== How to complete this task ==
Reprint every entry, character for character.
START Exercise input
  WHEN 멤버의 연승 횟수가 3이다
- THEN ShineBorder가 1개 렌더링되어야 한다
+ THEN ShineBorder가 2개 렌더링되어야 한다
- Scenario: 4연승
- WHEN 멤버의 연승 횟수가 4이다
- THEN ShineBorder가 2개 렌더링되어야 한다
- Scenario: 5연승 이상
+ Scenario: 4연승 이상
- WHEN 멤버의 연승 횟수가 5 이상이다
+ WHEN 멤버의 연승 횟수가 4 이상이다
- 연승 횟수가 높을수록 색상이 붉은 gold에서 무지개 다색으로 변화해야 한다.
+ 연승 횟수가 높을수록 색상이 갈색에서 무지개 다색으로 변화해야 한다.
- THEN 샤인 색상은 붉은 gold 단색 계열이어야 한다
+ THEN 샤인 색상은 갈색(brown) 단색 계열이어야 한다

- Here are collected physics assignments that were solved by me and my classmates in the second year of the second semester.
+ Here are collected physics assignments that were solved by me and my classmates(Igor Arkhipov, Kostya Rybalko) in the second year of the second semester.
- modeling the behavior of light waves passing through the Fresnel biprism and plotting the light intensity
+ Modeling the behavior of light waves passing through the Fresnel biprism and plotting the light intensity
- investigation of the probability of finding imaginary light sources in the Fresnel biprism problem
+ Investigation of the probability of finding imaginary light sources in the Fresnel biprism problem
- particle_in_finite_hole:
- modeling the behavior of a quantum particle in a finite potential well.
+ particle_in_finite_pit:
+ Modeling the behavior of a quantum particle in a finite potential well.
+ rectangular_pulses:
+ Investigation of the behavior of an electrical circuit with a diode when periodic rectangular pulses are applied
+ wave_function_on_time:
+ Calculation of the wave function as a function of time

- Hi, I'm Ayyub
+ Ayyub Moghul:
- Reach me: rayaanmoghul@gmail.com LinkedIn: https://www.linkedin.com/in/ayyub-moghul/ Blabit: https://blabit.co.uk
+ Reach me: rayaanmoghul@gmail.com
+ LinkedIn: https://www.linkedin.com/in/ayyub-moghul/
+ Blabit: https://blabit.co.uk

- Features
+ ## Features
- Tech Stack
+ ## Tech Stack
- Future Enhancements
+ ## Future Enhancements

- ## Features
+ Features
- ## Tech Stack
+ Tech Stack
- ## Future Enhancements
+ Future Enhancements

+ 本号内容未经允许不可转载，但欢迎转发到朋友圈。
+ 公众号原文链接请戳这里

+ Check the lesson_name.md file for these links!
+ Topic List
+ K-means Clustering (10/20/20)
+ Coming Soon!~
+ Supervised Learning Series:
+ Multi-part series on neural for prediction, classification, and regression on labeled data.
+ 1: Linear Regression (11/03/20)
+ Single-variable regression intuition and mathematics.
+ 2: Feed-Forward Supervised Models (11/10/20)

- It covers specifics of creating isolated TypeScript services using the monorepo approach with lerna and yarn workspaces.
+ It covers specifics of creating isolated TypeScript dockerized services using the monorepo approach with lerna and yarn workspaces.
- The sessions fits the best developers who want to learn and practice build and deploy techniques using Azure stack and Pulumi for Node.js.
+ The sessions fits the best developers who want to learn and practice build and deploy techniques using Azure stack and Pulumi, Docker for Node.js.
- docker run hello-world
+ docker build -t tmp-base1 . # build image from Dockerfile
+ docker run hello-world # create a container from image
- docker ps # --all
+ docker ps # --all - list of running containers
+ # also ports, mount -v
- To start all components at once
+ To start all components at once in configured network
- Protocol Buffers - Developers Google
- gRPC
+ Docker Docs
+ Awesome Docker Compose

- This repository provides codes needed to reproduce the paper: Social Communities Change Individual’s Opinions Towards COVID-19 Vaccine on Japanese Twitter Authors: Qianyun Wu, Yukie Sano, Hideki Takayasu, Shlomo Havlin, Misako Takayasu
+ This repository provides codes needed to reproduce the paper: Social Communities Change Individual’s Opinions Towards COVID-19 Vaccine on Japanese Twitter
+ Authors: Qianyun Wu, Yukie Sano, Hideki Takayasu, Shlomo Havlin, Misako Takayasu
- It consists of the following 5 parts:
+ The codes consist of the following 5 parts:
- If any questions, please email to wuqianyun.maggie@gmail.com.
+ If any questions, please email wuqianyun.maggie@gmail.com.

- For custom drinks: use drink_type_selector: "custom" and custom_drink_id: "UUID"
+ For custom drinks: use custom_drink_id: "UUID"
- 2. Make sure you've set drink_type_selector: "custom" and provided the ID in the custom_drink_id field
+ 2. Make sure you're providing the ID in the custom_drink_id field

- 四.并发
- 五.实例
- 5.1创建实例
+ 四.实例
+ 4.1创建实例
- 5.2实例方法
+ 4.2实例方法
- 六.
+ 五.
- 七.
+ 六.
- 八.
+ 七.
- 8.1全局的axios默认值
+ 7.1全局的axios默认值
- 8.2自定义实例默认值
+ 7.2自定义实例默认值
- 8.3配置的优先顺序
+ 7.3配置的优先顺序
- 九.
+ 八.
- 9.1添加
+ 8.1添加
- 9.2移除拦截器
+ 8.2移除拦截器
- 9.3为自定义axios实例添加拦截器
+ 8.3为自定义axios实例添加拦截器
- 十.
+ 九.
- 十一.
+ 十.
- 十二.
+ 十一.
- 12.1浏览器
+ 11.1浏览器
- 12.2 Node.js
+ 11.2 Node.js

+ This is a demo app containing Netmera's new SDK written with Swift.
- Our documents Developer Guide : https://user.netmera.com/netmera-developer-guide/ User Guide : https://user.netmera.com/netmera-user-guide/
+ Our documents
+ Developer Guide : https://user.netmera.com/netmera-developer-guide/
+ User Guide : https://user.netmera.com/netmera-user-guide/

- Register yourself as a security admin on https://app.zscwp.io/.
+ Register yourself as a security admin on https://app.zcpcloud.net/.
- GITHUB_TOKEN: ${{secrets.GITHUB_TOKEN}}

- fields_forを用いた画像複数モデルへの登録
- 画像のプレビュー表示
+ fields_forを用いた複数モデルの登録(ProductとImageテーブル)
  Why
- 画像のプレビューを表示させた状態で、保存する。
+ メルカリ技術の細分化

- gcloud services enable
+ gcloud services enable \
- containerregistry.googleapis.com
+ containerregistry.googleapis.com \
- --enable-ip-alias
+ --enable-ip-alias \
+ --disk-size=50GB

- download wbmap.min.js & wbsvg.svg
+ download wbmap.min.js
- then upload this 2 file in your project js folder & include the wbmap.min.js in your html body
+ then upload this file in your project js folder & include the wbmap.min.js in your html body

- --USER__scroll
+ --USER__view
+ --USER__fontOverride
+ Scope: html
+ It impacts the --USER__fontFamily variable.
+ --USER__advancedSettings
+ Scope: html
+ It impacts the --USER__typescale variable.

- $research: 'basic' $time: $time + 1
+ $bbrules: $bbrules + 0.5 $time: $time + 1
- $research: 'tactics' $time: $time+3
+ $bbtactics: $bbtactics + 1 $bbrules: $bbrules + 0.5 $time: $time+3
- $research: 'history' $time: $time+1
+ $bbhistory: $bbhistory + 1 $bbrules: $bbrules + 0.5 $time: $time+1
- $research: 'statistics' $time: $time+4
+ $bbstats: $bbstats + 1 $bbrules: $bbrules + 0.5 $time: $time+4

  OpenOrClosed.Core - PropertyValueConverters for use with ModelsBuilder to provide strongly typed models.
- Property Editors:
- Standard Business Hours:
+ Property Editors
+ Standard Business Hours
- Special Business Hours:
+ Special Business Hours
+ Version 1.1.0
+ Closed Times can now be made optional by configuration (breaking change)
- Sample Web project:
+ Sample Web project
END Exercise input
== Exercise response ==
  WHEN 멤버의 연승 횟수가 3이다
- THEN ShineBorder가 1개 렌더링되어야 한다
+ THEN ShineBorder가 2개 렌더링되어야 한다
- Scenario: 4연승
- WHEN 멤버의 연승 횟수가 4이다
- THEN ShineBorder가 2개 렌더링되어야 한다
- Scenario: 5연승 이상
+ Scenario: 4연승 이상
- WHEN 멤버의 연승 횟수가 5 이상이다
+ WHEN 멤버의 연승 횟수가 4 이상이다
- 연승 횟수가 높을수록 색상이 붉은 gold에서 무지개 다색으로 변화해야 한다.
+ 연승 횟수가 높을수록 색상이 갈색에서 무지개 다색으로 변화해야 한다.
- THEN 샤인 색상은 붉은 gold 단색 계열이어야 한다
+ THEN 샤인 색상은 갈색(brown) 단색 계열이어야 한다

- Here are collected physics assignments that were solved by me and my classmates in the second year of the second semester.
+ Here are collected physics assignments that were solved by me and my classmates(Igor Arkhipov, Kostya Rybalko) in the second year of the second semester.
- modeling the behavior of light waves passing through the Fresnel biprism and plotting the light intensity
+ Modeling the behavior of light waves passing through the Fresnel biprism and plotting the light intensity
- investigation of the probability of finding imaginary light sources in the Fresnel biprism problem
+ Investigation of the probability of finding imaginary light sources in the Fresnel biprism problem
- particle_in_finite_hole:
- modeling the behavior of a quantum particle in a finite potential well.
+ particle_in_finite_pit:
+ Modeling the behavior of a quantum particle in a finite potential well.
+ rectangular_pulses:
+ Investigation of the behavior of an electrical circuit with a diode when periodic rectangular pulses are applied
+ wave_function_on_time:
+ Calculation of the wave function as a function of time

- Hi, I'm Ayyub
+ Ayyub Moghul:
- Reach me: rayaanmoghul@gmail.com LinkedIn: https://www.linkedin.com/in/ayyub-moghul/ Blabit: https://blabit.co.uk
+ Reach me: rayaanmoghul@gmail.com
+ LinkedIn: https://www.linkedin.com/in/ayyub-moghul/
+ Blabit: https://blabit.co.uk

- Features
+ ## Features
- Tech Stack
+ ## Tech Stack
- Future Enhancements
+ ## Future Enhancements

- ## Features
+ Features
- ## Tech Stack
+ Tech Stack
- ## Future Enhancements
+ Future Enhancements

+ 本号内容未经允许不可转载，但欢迎转发到朋友圈。
+ 公众号原文链接请戳这里

+ Check the lesson_name.md file for these links!
+ Topic List
+ K-means Clustering (10/20/20)
+ Coming Soon!~
+ Supervised Learning Series:
+ Multi-part series on neural for prediction, classification, and regression on labeled data.
+ 1: Linear Regression (11/03/20)
+ Single-variable regression intuition and mathematics.
+ 2: Feed-Forward Supervised Models (11/10/20)

- It covers specifics of creating isolated TypeScript services using the monorepo approach with lerna and yarn workspaces.
+ It covers specifics of creating isolated TypeScript dockerized services using the monorepo approach with lerna and yarn workspaces.
- The sessions fits the best developers who want to learn and practice build and deploy techniques using Azure stack and Pulumi for Node.js.
+ The sessions fits the best developers who want to learn and practice build and deploy techniques using Azure stack and Pulumi, Docker for Node.js.
- docker run hello-world
+ docker build -t tmp-base1 . # build image from Dockerfile
+ docker run hello-world # create a container from image
- docker ps # --all
+ docker ps # --all - list of running containers
+ # also ports, mount -v
- To start all components at once
+ To start all components at once in configured network
- Protocol Buffers - Developers Google
- gRPC
+ Docker Docs
+ Awesome Docker Compose

- This repository provides codes needed to reproduce the paper: Social Communities Change Individual’s Opinions Towards COVID-19 Vaccine on Japanese Twitter Authors: Qianyun Wu, Yukie Sano, Hideki Takayasu, Shlomo Havlin, Misako Takayasu
+ This repository provides codes needed to reproduce the paper: Social Communities Change Individual’s Opinions Towards COVID-19 Vaccine on Japanese Twitter
+ Authors: Qianyun Wu, Yukie Sano, Hideki Takayasu, Shlomo Havlin, Misako Takayasu
- It consists of the following 5 parts:
+ The codes consist of the following 5 parts:
- If any questions, please email to wuqianyun.maggie@gmail.com.
+ If any questions, please email wuqianyun.maggie@gmail.com.

- For custom drinks: use drink_type_selector: "custom" and custom_drink_id: "UUID"
+ For custom drinks: use custom_drink_id: "UUID"
- 2. Make sure you've set drink_type_selector: "custom" and provided the ID in the custom_drink_id field
+ 2. Make sure you're providing the ID in the custom_drink_id field

- 四.并发
- 五.实例
- 5.1创建实例
+ 四.实例
+ 4.1创建实例
- 5.2实例方法
+ 4.2实例方法
- 六.
+ 五.
- 七.
+ 六.
- 八.
+ 七.
- 8.1全局的axios默认值
+ 7.1全局的axios默认值
- 8.2自定义实例默认值
+ 7.2自定义实例默认值
- 8.3配置的优先顺序
+ 7.3配置的优先顺序
- 九.
+ 八.
- 9.1添加
+ 8.1添加
- 9.2移除拦截器
+ 8.2移除拦截器
- 9.3为自定义axios实例添加拦截器
+ 8.3为自定义axios实例添加拦截器
- 十.
+ 九.
- 十一.
+ 十.
- 十二.
+ 十一.
- 12.1浏览器
+ 11.1浏览器
- 12.2 Node.js
+ 11.2 Node.js

+ This is a demo app containing Netmera's new SDK written with Swift.
- Our documents Developer Guide : https://user.netmera.com/netmera-developer-guide/ User Guide : https://user.netmera.com/netmera-user-guide/
+ Our documents
+ Developer Guide : https://user.netmera.com/netmera-developer-guide/
+ User Guide : https://user.netmera.com/netmera-user-guide/

- Register yourself as a security admin on https://app.zscwp.io/.
+ Register yourself as a security admin on https://app.zcpcloud.net/.
- GITHUB_TOKEN: ${{secrets.GITHUB_TOKEN}}

- fields_forを用いた画像複数モデルへの登録
- 画像のプレビュー表示
+ fields_forを用いた複数モデルの登録(ProductとImageテーブル)
  Why
- 画像のプレビューを表示させた状態で、保存する。
+ メルカリ技術の細分化

- gcloud services enable
+ gcloud services enable \
- containerregistry.googleapis.com
+ containerregistry.googleapis.com \
- --enable-ip-alias
+ --enable-ip-alias \
+ --disk-size=50GB

- download wbmap.min.js & wbsvg.svg
+ download wbmap.min.js
- then upload this 2 file in your project js folder & include the wbmap.min.js in your html body
+ then upload this file in your project js folder & include the wbmap.min.js in your html body

- --USER__scroll
+ --USER__view
+ --USER__fontOverride
+ Scope: html
+ It impacts the --USER__fontFamily variable.
+ --USER__advancedSettings
+ Scope: html
+ It impacts the --USER__typescale variable.

- $research: 'basic' $time: $time + 1
+ $bbrules: $bbrules + 0.5 $time: $time + 1
- $research: 'tactics' $time: $time+3
+ $bbtactics: $bbtactics + 1 $bbrules: $bbrules + 0.5 $time: $time+3
- $research: 'history' $time: $time+1
+ $bbhistory: $bbhistory + 1 $bbrules: $bbrules + 0.5 $time: $time+1
- $research: 'statistics' $time: $time+4
+ $bbstats: $bbstats + 1 $bbrules: $bbrules + 0.5 $time: $time+4

  OpenOrClosed.Core - PropertyValueConverters for use with ModelsBuilder to provide strongly typed models.
- Property Editors:
- Standard Business Hours:
+ Property Editors
+ Standard Business Hours
- Special Business Hours:
+ Special Business Hours
+ Version 1.1.0
+ Closed Times can now be made optional by configuration (breaking change)
- Sample Web project:
+ Sample Web project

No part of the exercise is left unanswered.